Treasure Planet: Overthinking Animation

H’okay.  This post actually popped into my head, like, a week ago.  But then, mannequins happened, and there was always something else to write about that seemed more conducive to being written immediately after the event.
This is, in fact, the “different post” referenced in “I Posted This Because Reasons”.

Hold onto your butts, kids, this one’s long.

I watch Treasure Planet fairly often.  Some might call it ‘repeatedly’.  It, is the movie going when I’m studying and don’t want to listen to any of my songs for the umpteen billionth time.  It’s the movie I watch at the end of the day while I drink tea and pretend to be working.  It’s not the only one – the first two Mummy movies, both Hellboy movies, Dead Poet’s Society, Cabin in the Woods and How to Train Your Dragon also hold this honour, but Treasure Planet, until last week, was the only one I had on my computer, so it was the only one that was truly portable, and was just there when I needed it.

In short, it is kind of embarrassing how many times I’ve watched this movie.  Quite honestly, I’m a little bit in awe of how much thought the artists and designers and just everybody put into it.

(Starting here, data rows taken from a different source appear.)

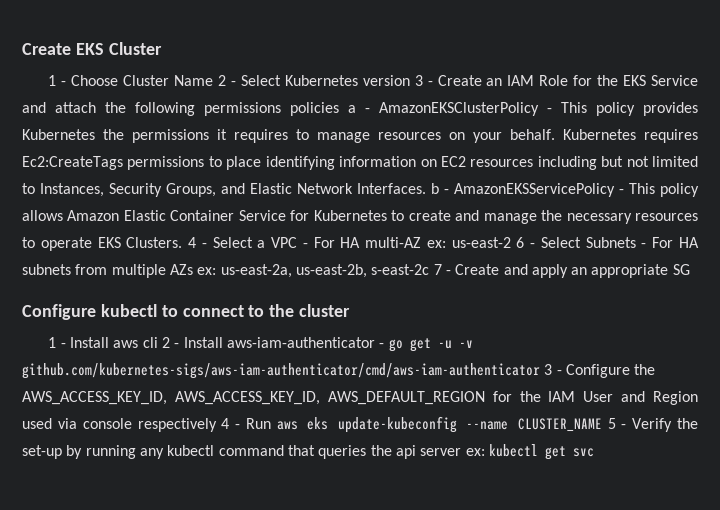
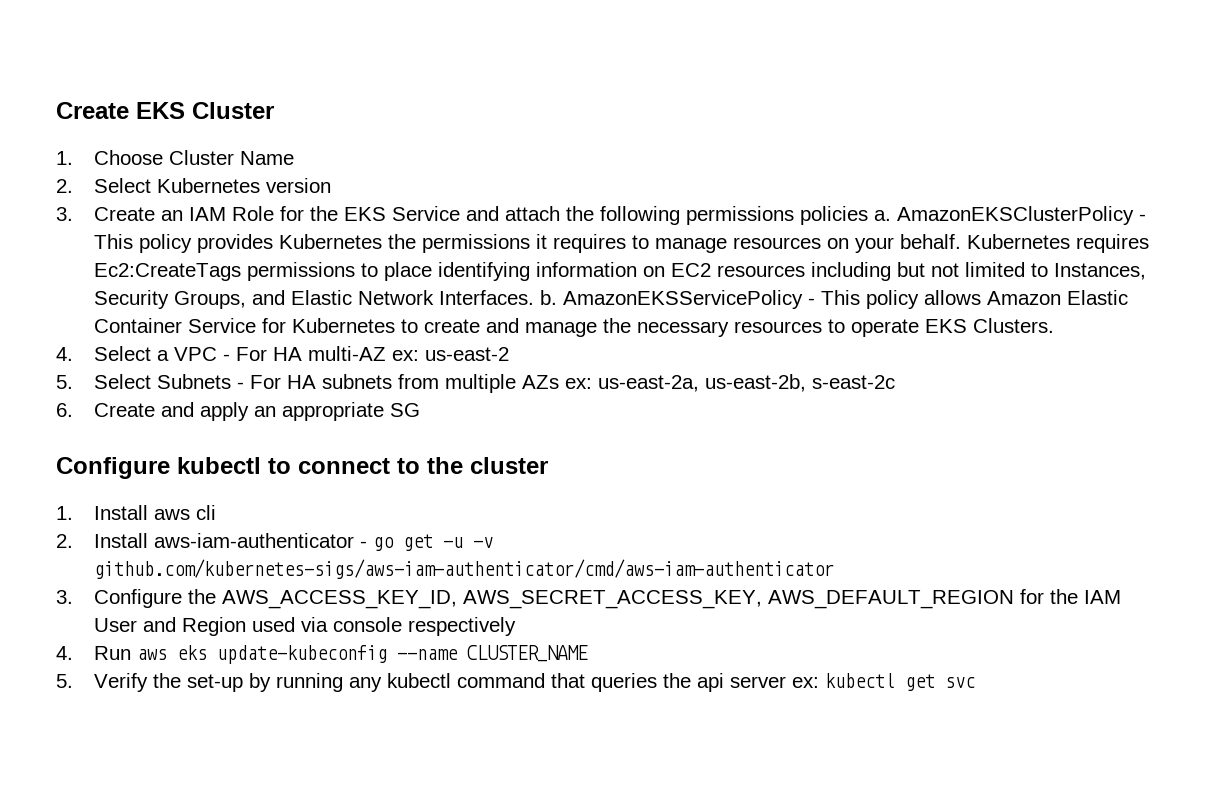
- 1 - Choose Cluster Name 2 - Select Kubernetes version 3 - Create an IAM Role for the EKS Service and attach the following permissions policies a - AmazonEKSClusterPolicy - This policy provides Kubernetes the permissions it requires to manage resources on your behalf.
+ 1. Choose Cluster Name
+ 2. Select Kubernetes version
+ 3. Create an IAM Role for the EKS Service and attach the following permissions policies a. AmazonEKSClusterPolicy - This policy provides Kubernetes the permissions it requires to manage resources on your behalf.
- Kubernetes requires Ec2:CreateTags permissions to place identifying information on EC2 resources including but not limited to Instances, Security Groups, and Elastic Network Interfaces. b - AmazonEKSServicePolicy - This policy allows Amazon Elastic Container Service for Kubernetes to create and manage the necessary resources to operate EKS Clusters. 4 - Select a VPC - For HA multi-AZ ex:
+ Kubernetes requires Ec2:CreateTags permissions to place identifying information on EC2 resources including but not limited to Instances, Security Groups, and Elastic Network Interfaces. b. AmazonEKSServicePolicy - This policy allows Amazon Elastic Container Service for Kubernetes to create and manage the necessary resources to operate EKS Clusters.
+ 4. Select a VPC - For HA multi-AZ ex:
- us-east-2 6 - Select Subnets - For HA subnets from multiple AZs ex:
+ us-east-2
+ 5. Select Subnets - For HA subnets from multiple AZs ex:
- us-east-2a, us-east-2b, s-east-2c 7 - Create and apply an appropriate SG
+ us-east-2a, us-east-2b, s-east-2c
+ 6. Create and apply an appropriate SG
- 1 - Install aws cli 2 - Install aws-iam-authenticator - go get -u -v github.com/kubernetes-sigs/aws-iam-authenticator/cmd/aws-iam-authenticator 3 - Configure the AWS_ACCESS_KEY_ID, AWS_ACCESS_KEY_ID, AWS_DEFAULT_REGION for the IAM User and Region used via console respectively 4 - Run aws eks update-kubeconfig --name CLUSTER_NAME 5 - Verify the set-up by running any kubectl command that queries the api server ex: kubectl get svc
+ 1. Install aws cli
+ 2. Install aws-iam-authenticator - go get -u -v github.com/kubernetes-sigs/aws-iam-authenticator/cmd/aws-iam-authenticator
+ 3. Configure the AWS_ACCESS_KEY_ID, AWS_SECRET_ACCESS_KEY, AWS_DEFAULT_REGION for the IAM User and Region used via console respectively
+ 4. Run aws eks update-kubeconfig --name CLUSTER_NAME
+ 5. Verify the set-up by running any kubectl command that queries the api server ex: kubectl get svc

I’m not talking about the space whales.
I’m not talking about the breathable air in space, or the fact that space apparently has day and night.
I’m not talking about the failures in how gravity works.
I’m not talking about any of the science failures.  Or questions about the society, or the aliens, or the linguistics.

Because yeah, they’re not the best science.  The aesthetics of the show require a few things to be hand-waved, and I’m OK with this.  I mock the ever-loving heck out of it, but I’m OK with it.

No, the bit that really gets me to watch closely is the animation.  Holy crap did they ever put some effort into this.  Like, characters anticipate others’ actions and flinch before the blows or the pain actually hit.  Looking at where the background characters are looking is in some ways more fascinating than the actual plot.  Facial expressions are insanely detailed, and so much information is carried in the minutiae.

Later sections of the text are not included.